START SOURCE INFORMATION

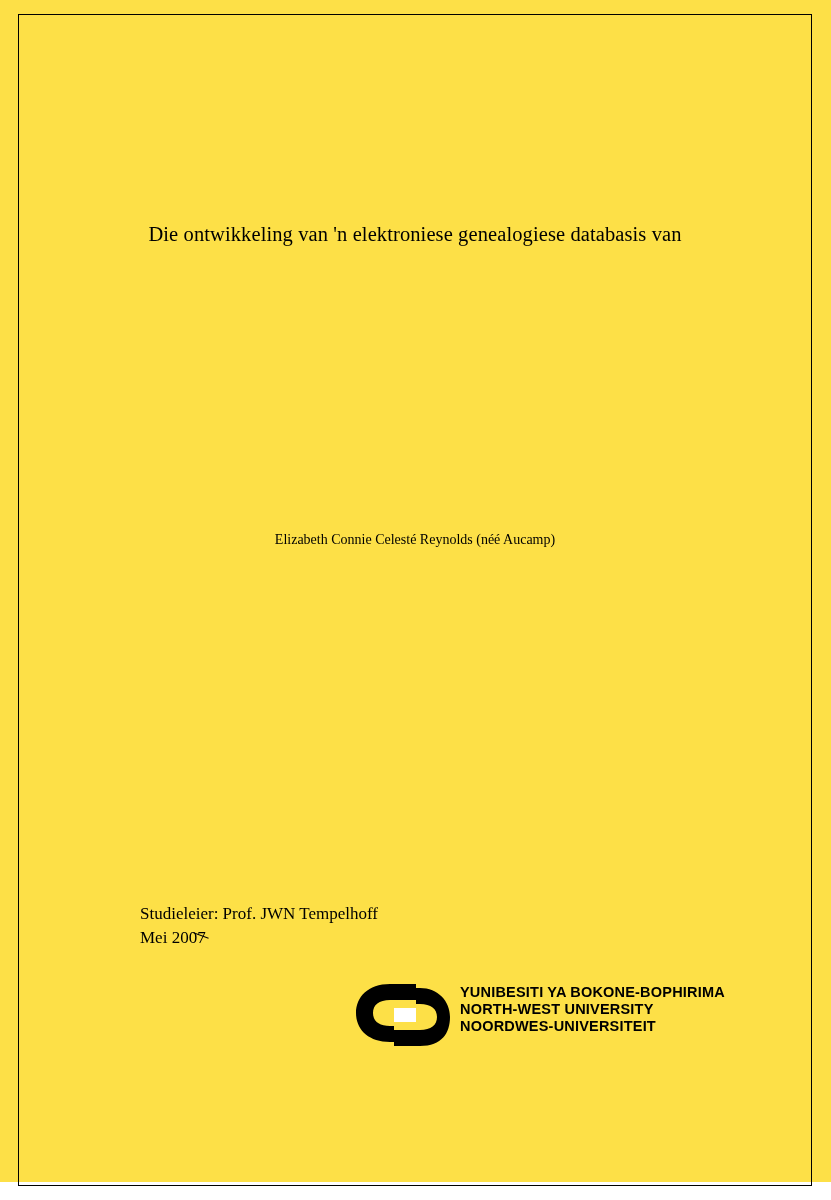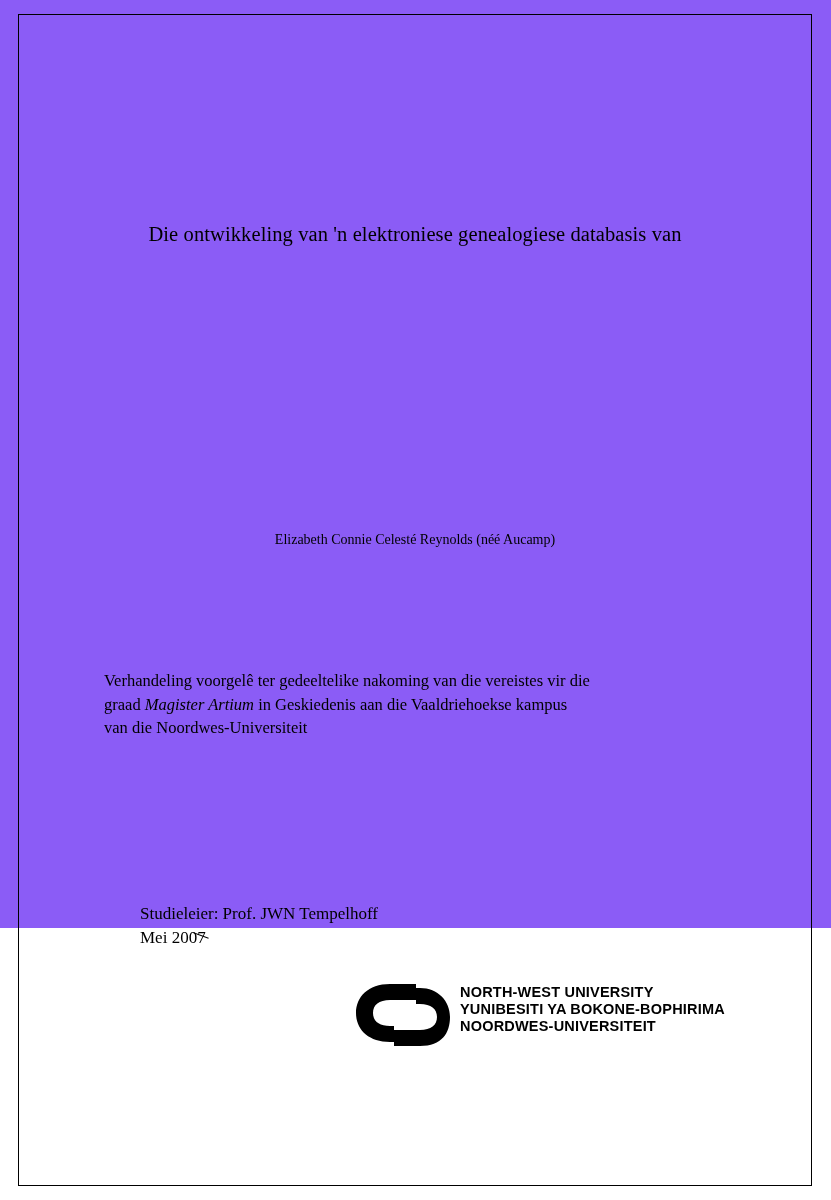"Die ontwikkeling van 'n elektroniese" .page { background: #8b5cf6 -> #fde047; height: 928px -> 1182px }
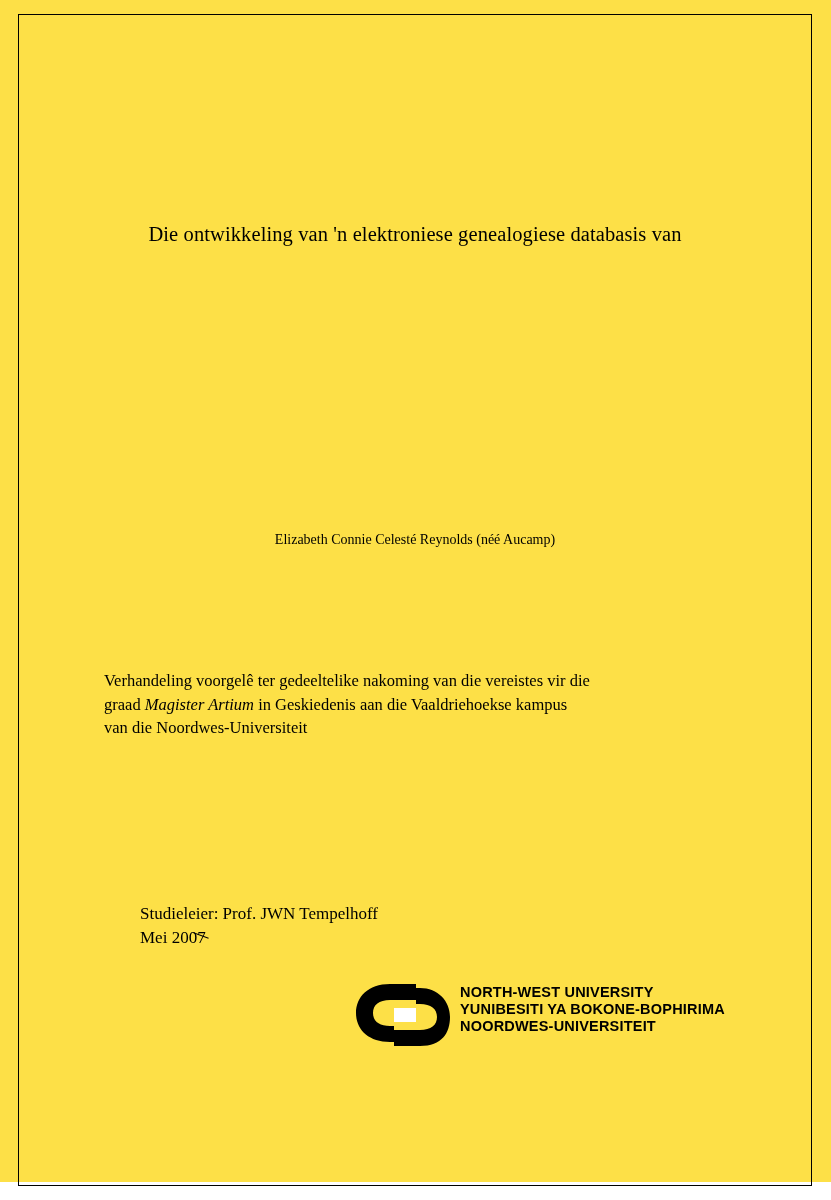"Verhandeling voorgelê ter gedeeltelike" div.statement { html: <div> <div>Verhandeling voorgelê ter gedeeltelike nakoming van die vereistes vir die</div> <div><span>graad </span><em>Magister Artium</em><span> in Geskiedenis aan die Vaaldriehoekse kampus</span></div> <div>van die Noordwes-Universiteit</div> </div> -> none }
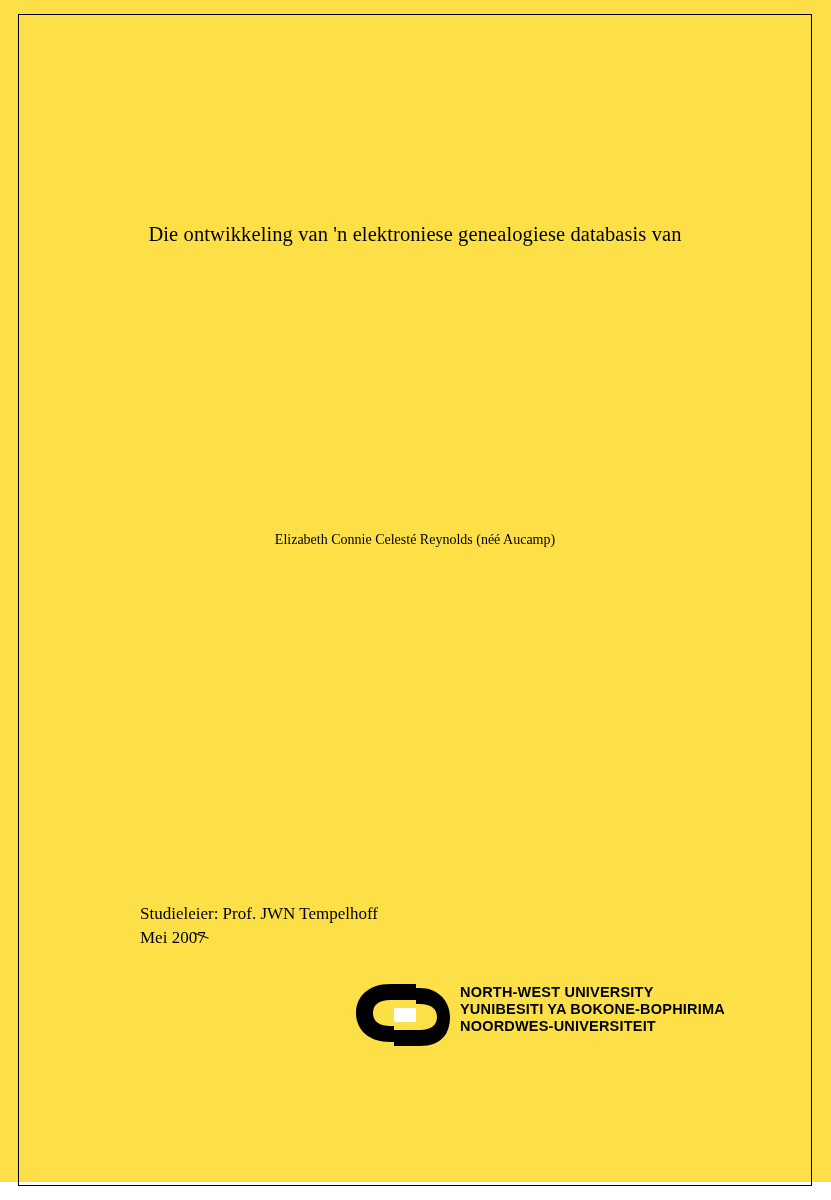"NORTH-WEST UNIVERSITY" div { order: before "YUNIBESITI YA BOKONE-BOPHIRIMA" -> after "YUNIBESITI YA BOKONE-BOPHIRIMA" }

END SOURCE INFORMATION
START SOURCE INFORMATION

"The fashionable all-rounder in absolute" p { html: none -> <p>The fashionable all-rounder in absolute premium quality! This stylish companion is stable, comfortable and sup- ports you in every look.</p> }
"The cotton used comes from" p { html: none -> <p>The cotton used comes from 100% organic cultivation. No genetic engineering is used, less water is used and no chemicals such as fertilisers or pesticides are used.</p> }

END SOURCE INFORMATION
START SOURCE INFORMATION

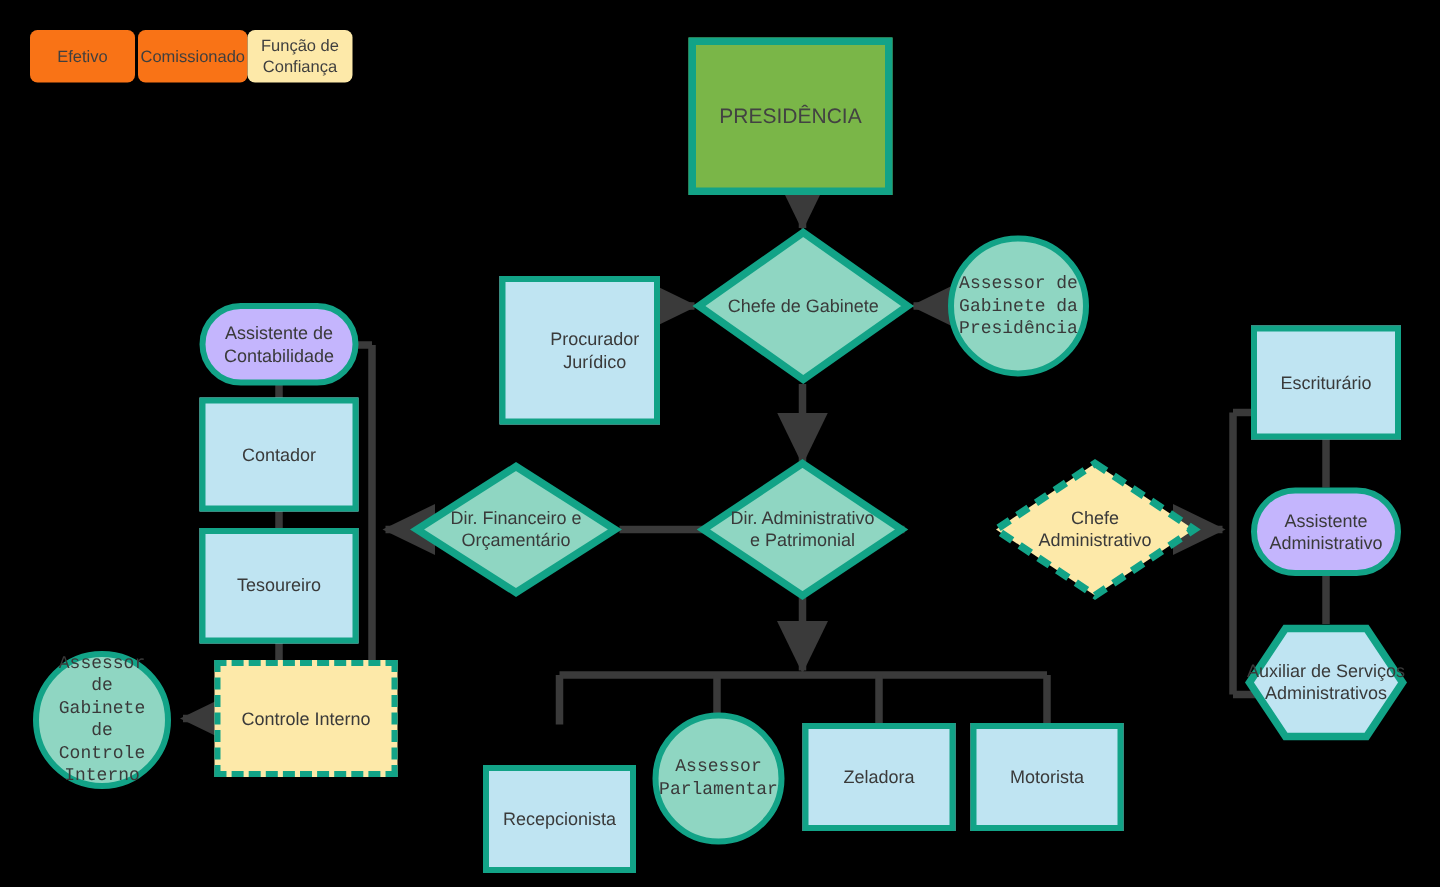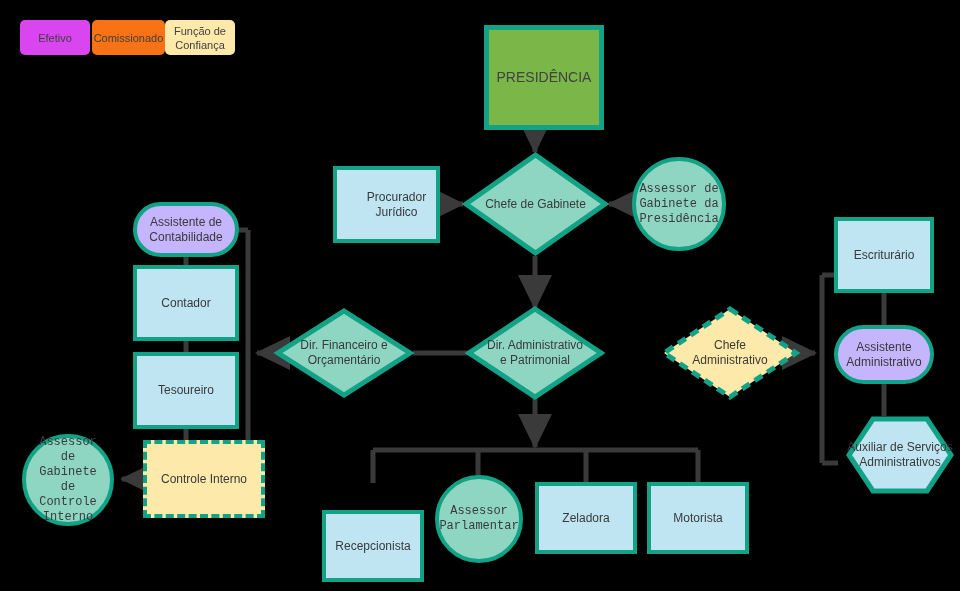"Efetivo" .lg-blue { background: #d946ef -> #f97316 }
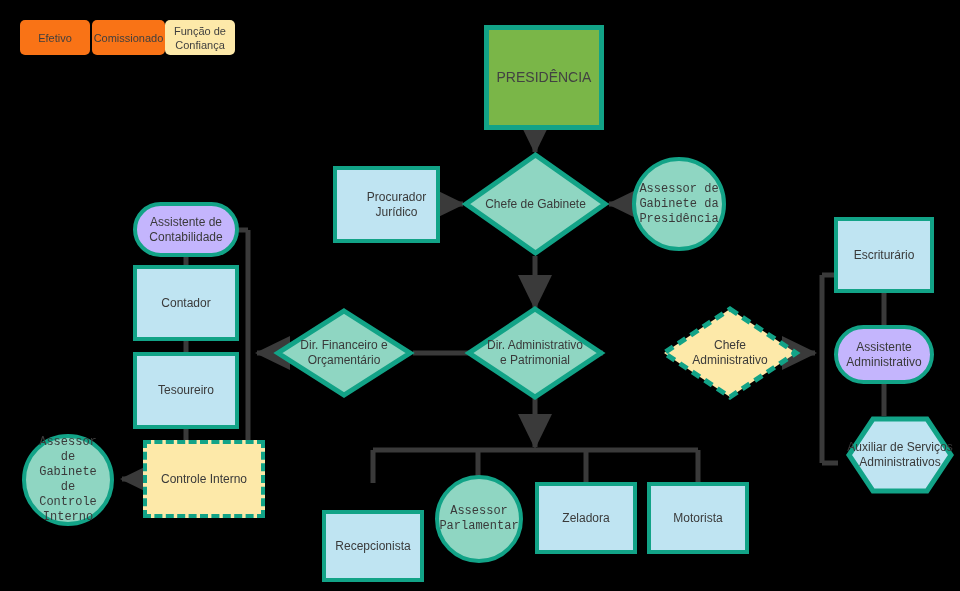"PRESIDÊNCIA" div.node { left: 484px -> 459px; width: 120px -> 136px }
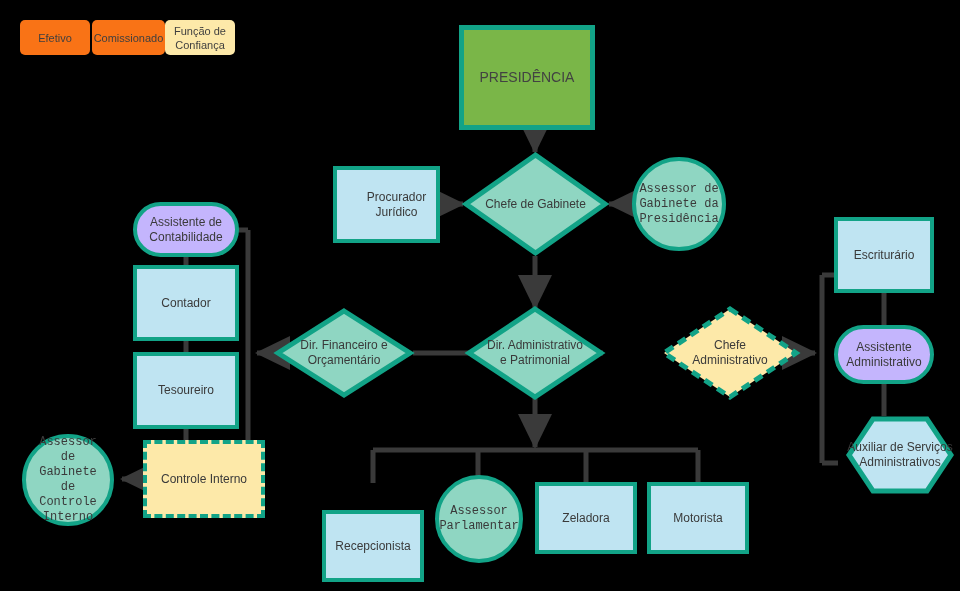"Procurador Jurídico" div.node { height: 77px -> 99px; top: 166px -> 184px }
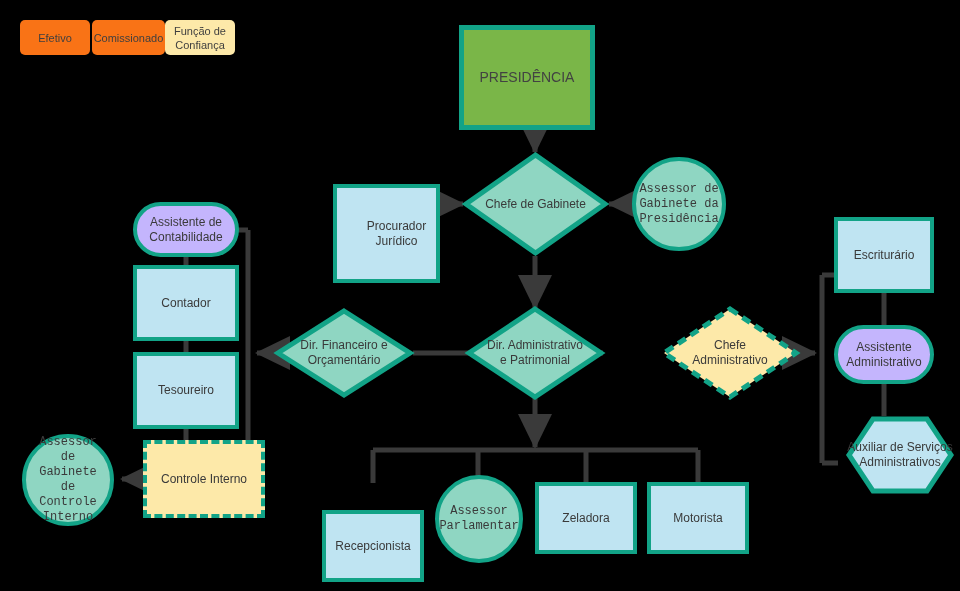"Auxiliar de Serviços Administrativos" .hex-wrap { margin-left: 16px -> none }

END SOURCE INFORMATION

TASK DESCRIPTION:
Give back exactly the lines above from the one with "left: 484px ->" through the one with "margin-left: 16px ->", both included. Pictures don't belong in the copy.

OUTPUT:
"PRESIDÊNCIA" div.node { left: 484px -> 459px; width: 120px -> 136px }
"Procurador Jurídico" div.node { height: 77px -> 99px; top: 166px -> 184px }
"Auxiliar de Serviços Administrativos" .hex-wrap { margin-left: 16px -> none }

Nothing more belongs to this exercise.